→ The problem: Please report every line of the listing below that has the word "YARIS" in it.

┌─ Exercise data

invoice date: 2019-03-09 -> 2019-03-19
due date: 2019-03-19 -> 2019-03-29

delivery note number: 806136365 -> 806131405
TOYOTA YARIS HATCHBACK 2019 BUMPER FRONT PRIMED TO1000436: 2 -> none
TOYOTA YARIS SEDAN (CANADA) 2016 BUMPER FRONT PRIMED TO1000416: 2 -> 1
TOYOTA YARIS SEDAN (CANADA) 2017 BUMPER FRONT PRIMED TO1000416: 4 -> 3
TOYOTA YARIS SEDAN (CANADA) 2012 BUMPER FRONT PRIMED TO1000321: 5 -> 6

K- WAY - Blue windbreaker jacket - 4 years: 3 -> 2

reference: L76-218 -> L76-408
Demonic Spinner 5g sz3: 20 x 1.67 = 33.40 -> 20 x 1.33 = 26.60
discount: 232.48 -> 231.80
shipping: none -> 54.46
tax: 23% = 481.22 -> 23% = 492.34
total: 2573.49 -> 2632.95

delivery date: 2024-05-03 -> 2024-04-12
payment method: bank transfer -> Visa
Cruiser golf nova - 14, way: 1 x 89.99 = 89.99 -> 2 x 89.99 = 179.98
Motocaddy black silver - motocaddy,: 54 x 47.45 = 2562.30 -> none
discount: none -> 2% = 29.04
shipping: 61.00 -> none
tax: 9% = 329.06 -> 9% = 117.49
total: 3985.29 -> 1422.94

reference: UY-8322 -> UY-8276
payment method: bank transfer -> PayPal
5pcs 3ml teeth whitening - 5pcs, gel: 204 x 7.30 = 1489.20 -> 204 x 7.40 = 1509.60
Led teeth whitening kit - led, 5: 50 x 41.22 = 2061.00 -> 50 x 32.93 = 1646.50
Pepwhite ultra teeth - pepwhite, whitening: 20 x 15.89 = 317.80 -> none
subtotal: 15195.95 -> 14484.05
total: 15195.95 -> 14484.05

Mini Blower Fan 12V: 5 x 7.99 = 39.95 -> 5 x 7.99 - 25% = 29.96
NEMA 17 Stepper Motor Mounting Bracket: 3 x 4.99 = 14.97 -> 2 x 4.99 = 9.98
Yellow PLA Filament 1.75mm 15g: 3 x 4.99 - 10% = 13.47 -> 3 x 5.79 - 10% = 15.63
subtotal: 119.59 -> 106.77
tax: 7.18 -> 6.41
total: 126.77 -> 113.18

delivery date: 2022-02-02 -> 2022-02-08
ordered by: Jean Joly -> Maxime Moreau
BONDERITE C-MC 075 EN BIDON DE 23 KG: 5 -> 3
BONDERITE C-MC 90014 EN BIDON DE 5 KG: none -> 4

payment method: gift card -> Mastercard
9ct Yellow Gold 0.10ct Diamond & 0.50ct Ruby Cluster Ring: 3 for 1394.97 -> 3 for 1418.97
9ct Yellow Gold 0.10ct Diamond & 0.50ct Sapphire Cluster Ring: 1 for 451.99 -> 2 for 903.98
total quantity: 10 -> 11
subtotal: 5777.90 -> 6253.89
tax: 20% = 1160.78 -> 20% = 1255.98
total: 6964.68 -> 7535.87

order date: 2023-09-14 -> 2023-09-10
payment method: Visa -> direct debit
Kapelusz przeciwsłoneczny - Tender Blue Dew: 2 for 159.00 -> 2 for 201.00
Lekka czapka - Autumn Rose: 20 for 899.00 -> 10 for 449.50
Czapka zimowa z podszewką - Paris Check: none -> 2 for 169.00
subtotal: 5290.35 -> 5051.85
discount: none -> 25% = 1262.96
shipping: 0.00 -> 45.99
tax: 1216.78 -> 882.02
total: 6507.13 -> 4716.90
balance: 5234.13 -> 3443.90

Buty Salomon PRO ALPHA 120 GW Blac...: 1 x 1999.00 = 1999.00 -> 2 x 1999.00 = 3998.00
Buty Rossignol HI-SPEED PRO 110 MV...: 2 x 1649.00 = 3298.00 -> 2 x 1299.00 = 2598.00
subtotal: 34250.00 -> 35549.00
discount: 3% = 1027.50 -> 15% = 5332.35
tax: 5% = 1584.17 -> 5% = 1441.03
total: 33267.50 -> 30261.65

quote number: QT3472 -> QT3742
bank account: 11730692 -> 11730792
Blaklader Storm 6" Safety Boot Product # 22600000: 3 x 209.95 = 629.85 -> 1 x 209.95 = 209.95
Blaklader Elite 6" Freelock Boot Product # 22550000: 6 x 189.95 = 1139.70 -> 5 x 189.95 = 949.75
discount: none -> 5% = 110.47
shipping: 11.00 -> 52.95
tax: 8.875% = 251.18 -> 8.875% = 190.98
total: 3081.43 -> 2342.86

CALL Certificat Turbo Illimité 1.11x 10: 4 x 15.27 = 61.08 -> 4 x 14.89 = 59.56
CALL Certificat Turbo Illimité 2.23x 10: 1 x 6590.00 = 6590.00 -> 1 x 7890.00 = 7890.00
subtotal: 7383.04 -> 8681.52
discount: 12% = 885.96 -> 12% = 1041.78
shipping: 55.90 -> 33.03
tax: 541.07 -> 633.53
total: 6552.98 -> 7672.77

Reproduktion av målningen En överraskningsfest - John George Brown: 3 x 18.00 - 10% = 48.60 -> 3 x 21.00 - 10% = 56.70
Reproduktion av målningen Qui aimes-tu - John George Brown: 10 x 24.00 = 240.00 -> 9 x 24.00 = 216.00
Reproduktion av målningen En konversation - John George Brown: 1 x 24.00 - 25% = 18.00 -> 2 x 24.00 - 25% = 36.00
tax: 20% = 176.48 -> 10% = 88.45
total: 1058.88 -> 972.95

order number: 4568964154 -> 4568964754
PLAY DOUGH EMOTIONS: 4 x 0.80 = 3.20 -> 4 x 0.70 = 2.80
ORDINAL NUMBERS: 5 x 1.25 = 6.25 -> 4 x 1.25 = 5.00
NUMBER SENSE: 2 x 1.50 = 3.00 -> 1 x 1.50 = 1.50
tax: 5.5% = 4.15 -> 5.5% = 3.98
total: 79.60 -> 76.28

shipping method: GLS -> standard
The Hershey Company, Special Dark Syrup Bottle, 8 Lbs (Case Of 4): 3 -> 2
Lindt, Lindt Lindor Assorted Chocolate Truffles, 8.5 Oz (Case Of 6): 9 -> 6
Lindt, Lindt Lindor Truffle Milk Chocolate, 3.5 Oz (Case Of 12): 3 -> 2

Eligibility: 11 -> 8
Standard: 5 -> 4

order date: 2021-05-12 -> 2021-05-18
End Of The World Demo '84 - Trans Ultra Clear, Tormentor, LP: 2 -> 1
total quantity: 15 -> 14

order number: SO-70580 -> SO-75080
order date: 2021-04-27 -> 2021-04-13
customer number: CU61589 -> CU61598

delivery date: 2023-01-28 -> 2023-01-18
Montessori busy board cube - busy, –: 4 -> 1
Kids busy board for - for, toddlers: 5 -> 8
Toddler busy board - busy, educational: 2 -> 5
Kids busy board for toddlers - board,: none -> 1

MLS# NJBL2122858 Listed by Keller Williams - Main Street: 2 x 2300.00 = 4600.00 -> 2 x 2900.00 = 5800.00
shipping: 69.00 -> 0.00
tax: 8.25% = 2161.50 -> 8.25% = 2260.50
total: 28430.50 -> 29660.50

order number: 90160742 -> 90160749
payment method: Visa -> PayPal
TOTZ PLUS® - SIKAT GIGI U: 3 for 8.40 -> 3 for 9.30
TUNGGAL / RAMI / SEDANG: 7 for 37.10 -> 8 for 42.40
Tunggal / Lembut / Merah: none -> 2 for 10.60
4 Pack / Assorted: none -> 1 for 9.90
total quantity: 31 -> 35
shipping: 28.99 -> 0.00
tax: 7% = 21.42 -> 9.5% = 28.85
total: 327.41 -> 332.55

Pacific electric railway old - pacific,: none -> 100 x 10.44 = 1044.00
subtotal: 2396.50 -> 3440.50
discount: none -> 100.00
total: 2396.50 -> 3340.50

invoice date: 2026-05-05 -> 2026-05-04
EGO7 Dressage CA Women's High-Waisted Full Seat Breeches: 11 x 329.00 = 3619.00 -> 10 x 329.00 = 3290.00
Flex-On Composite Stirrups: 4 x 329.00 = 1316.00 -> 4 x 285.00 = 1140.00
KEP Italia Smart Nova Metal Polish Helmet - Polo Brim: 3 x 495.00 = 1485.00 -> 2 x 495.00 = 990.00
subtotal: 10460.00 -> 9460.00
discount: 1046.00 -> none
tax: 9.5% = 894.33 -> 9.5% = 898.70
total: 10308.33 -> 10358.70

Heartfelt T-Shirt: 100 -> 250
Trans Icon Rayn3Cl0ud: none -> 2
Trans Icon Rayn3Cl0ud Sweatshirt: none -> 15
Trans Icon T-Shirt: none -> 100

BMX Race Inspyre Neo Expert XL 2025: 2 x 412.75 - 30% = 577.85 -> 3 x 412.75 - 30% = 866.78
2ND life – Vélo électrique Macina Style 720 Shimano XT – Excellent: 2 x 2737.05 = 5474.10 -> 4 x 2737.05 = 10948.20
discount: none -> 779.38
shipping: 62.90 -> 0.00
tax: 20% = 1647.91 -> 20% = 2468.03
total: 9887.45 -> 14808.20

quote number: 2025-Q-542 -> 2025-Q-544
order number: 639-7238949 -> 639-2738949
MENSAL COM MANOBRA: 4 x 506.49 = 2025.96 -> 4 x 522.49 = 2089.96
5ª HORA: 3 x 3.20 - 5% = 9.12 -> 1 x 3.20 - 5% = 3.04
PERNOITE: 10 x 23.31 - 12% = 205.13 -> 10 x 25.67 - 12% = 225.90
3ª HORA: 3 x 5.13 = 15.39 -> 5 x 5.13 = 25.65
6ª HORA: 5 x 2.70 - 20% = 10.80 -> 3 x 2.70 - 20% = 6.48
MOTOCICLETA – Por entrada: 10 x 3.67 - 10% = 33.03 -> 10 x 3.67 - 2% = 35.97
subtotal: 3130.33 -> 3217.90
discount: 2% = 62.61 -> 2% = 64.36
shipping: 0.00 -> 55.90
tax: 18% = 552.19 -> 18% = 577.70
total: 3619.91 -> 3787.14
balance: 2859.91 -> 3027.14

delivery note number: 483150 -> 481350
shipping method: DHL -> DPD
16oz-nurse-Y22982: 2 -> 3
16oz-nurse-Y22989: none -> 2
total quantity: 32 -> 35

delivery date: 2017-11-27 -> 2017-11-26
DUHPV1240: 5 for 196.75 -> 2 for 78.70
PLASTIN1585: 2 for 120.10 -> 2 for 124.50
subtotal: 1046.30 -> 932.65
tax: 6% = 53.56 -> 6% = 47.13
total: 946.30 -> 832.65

└─

→ Task answer:
TOYOTA YARIS HATCHBACK 2019 BUMPER FRONT PRIMED TO1000436: 2 -> none
TOYOTA YARIS SEDAN (CANADA) 2016 BUMPER FRONT PRIMED TO1000416: 2 -> 1
TOYOTA YARIS SEDAN (CANADA) 2017 BUMPER FRONT PRIMED TO1000416: 4 -> 3
TOYOTA YARIS SEDAN (CANADA) 2012 BUMPER FRONT PRIMED TO1000321: 5 -> 6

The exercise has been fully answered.